From 8922ea1f032d61d5df2346f829cd36228303203a Mon Sep 17 00:00:00 2001
From: lmoresi <louis.moresi@anu.edu.au>
Date: Tue, 19 May 2026 16:42:37 +1000
Subject: [PATCH 3/3] demo: snapshot/restore back-stepping visualisations
MIME-Version: 1.0
Content-Type: text/plain; charset=UTF-8
Content-Transfer-Encoding: 8bit

Two standalone runnable demos (tests/run_*.py convention), companions
to tests/test_0007's back-stepping test and the new advanced user
guide:

- run_snapshot_backstepping_demo.py: CFL-ratio time series.

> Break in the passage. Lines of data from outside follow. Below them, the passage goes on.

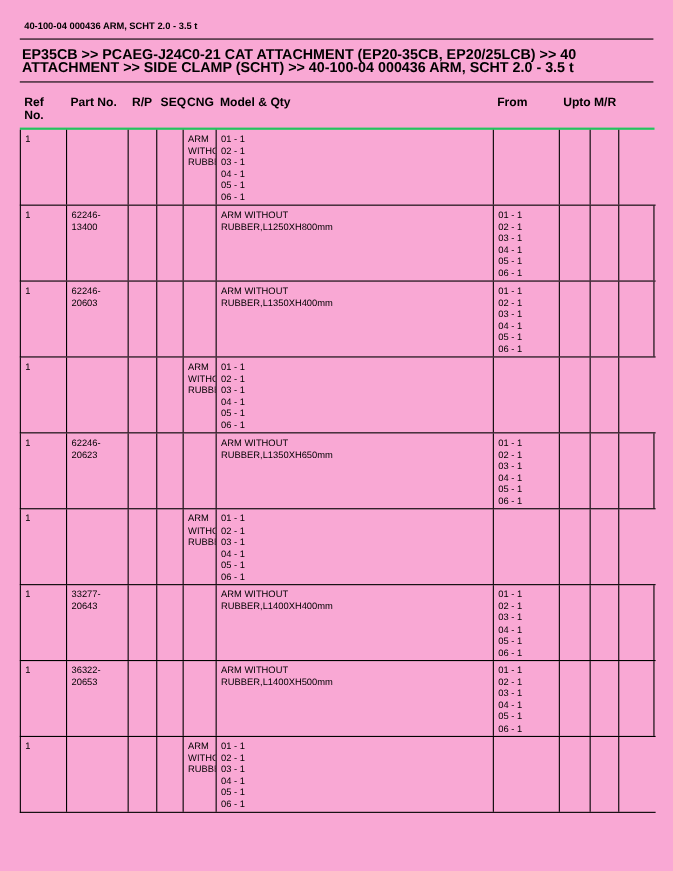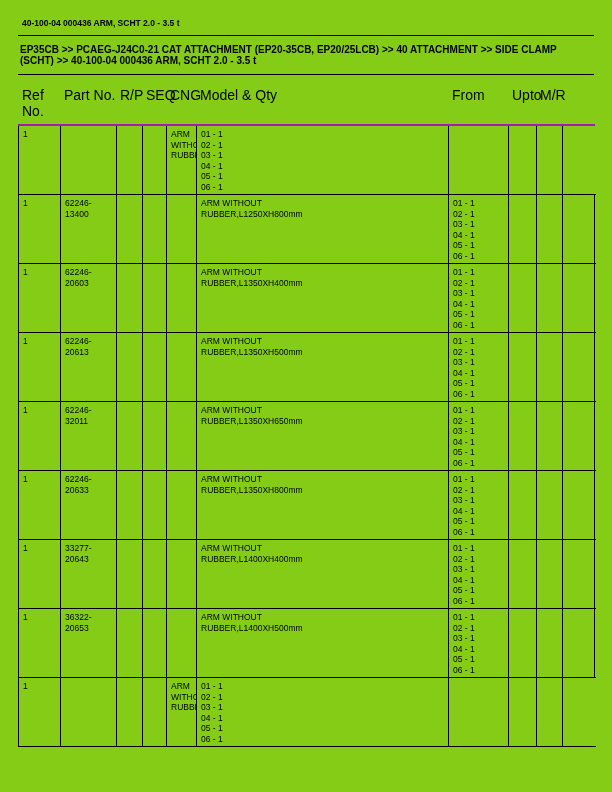--- a/index.html
+++ b/index.html
@@ -1,48 +1,48 @@
 <!DOCTYPE html>
 <html><head>
 <meta charset="utf-8">
 <style>
   html, body { margin: 0; padding: 0; background: #ffffff; }
   .page {
     width: 612px;
     height: 792px;
-    background: #84cc16;
+    background: #f9a8d4;
     color: #000000;
     font-family: "Liberation Sans", sans-serif;
     box-sizing: border-box;
     padding: 16px 18px 11px 18px;
     overflow: hidden;
   }
   .doc-title {
     font-size: 8.5px;
     font-weight: bold;
     padding: 2px 0 7px 4px;
     border-bottom: 1px solid #000;
   }
   .breadcrumb {
-    font-size: 10px;
+    font-size: 13px;
     font-weight: bold;
     line-height: 11px;
     padding: 8px 4px 8px 2px;
     border-bottom: 1px solid #000;
   }
   .grid-cols {
     display: grid;
     grid-template-columns: 42px 56px 26px 24px 30px 252px 60px 28px 26px 32px;
     width: 577px;
   }
   .thead {
-    font-weight: normal;
-    font-size: 14px;
+    font-weight: bold;
+    font-size: 11px;
     padding: 12px 0 5px 0;
-    border-bottom: 2px solid #a21caf;
+    border-bottom: 2px solid #22c55e;
   }
   .thead > div { padding-left: 4px; }
   .row {
     font-size: 8.5px;
     border-left: 1px solid #000;
     border-bottom: 1px solid #000;
   }
   .cell {
     border-right: 1px solid #000;
     padding: 3px 2px 2px 4px;
@@ -125,59 +125,57 @@
 04 - 1
 05 - 1
 06 - 1</div>
       <div class="cell"></div>
       <div class="cell"></div>
       <div class="cell"></div>
     </div>
 
     <div class="grid-cols row">
       <div class="cell">1</div>
-      <div class="cell">62246-20613</div>
       <div class="cell"></div>
       <div class="cell"></div>
       <div class="cell"></div>
       <div class="cell pre">ARM WITHOUT
 RUBBER,L1350XH500mm</div>
       <div class="cell pre">01 - 1
 02 - 1
 03 - 1
 04 - 1
 05 - 1
 06 - 1</div>
       <div class="cell"></div>
       <div class="cell"></div>
       <div class="cell"></div>
     </div>
 
     <div class="grid-cols row">
       <div class="cell">1</div>
-      <div class="cell">62246-32011</div>
+      <div class="cell">62246-20623</div>
       <div class="cell"></div>
       <div class="cell"></div>
       <div class="cell"></div>
       <div class="cell pre">ARM WITHOUT
 RUBBER,L1350XH650mm</div>
       <div class="cell pre">01 - 1
 02 - 1
 03 - 1
 04 - 1
 05 - 1
 06 - 1</div>
       <div class="cell"></div>
       <div class="cell"></div>
       <div class="cell"></div>
     </div>
 
     <div class="grid-cols row">
       <div class="cell">1</div>
-      <div class="cell">62246-20633</div>
       <div class="cell"></div>
       <div class="cell"></div>
       <div class="cell"></div>
       <div class="cell pre">ARM WITHOUT
 RUBBER,L1350XH800mm</div>
       <div class="cell pre">01 - 1
 02 - 1
 03 - 1
 04 - 1
 05 - 1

Two
  overlapping segments in the snap-back zone — the abandoned big
  step (dashed, CFL spike) and the kept substep trajectory — making
  "time is multi-valued where you stashed" visible at a glance.
- run_snapshot_backstepping_spatial.py: 2x2 spatial panels (initial /
  after bad step / after restore / after substep recovery). Top-left
  and bottom-left are visually identical — the snap-back proof.

Each writes a PNG to the cwd; the PNGs themselves are regenerable
output and are intentionally not committed.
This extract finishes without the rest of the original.